_INFORMATION SUPPLIED:_
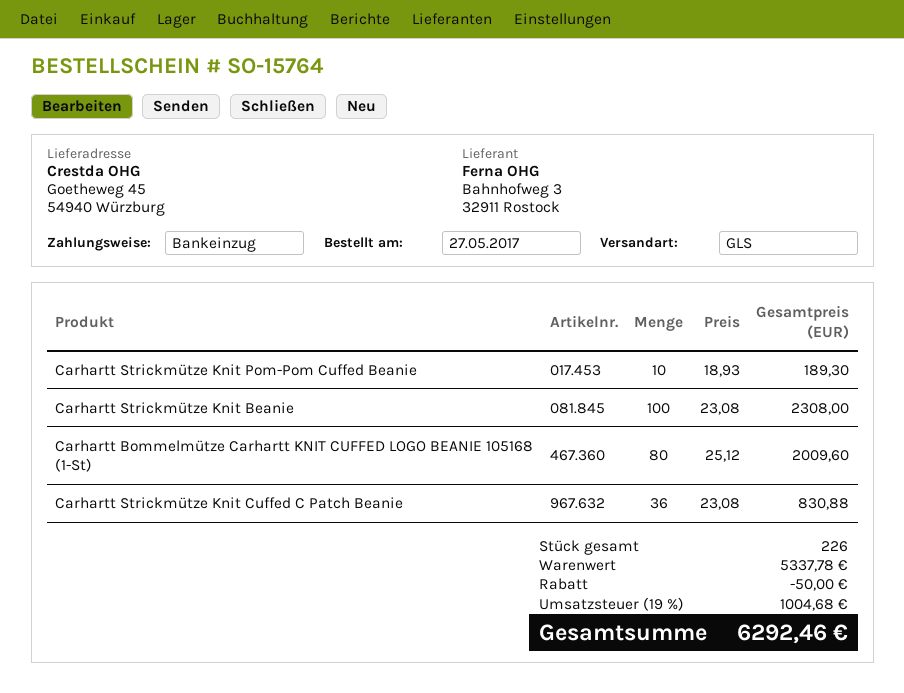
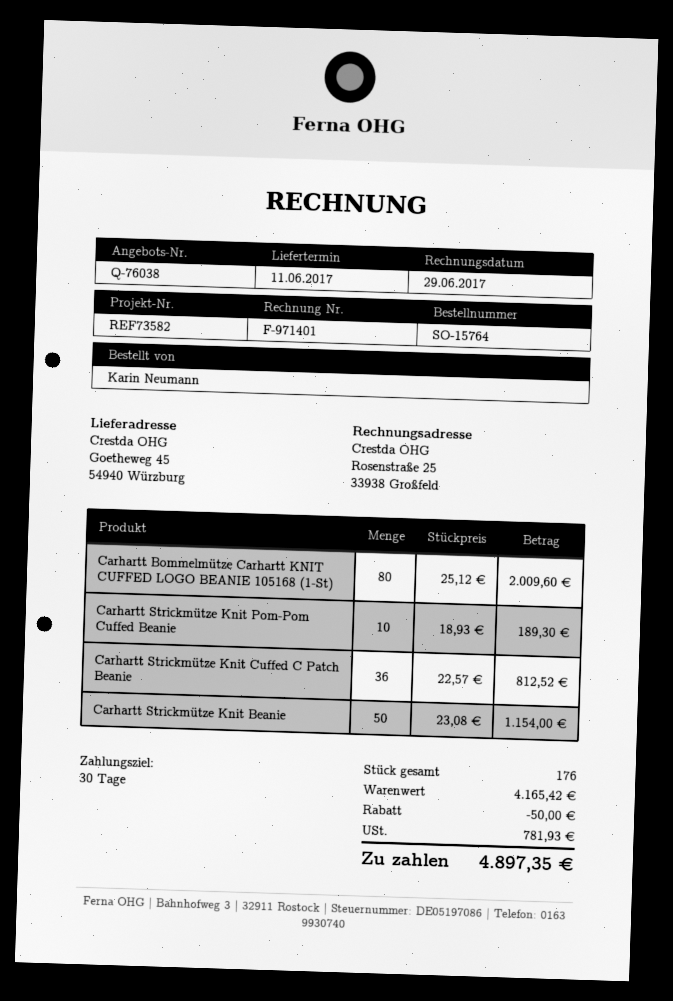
Carhartt Strickmütze Knit Beanie: 100 x 23.08 = 2308.00 -> 50 x 23.08 = 1154.00
Carhartt Strickmütze Knit Cuffed C Patch Beanie: 36 x 23.08 = 830.88 -> 36 x 22.57 = 812.52
total quantity: 226 -> 176
subtotal: 5337.78 -> 4165.42
tax: 1004.68 -> 781.93
total: 6292.46 -> 4897.35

_WORK INSTRUCTION:_
Restate the data above verbatim, skipping every image.

_WRITTEN SOLUTION:_
Carhartt Strickmütze Knit Beanie: 100 x 23.08 = 2308.00 -> 50 x 23.08 = 1154.00
Carhartt Strickmütze Knit Cuffed C Patch Beanie: 36 x 23.08 = 830.88 -> 36 x 22.57 = 812.52
total quantity: 226 -> 176
subtotal: 5337.78 -> 4165.42
tax: 1004.68 -> 781.93
total: 6292.46 -> 4897.35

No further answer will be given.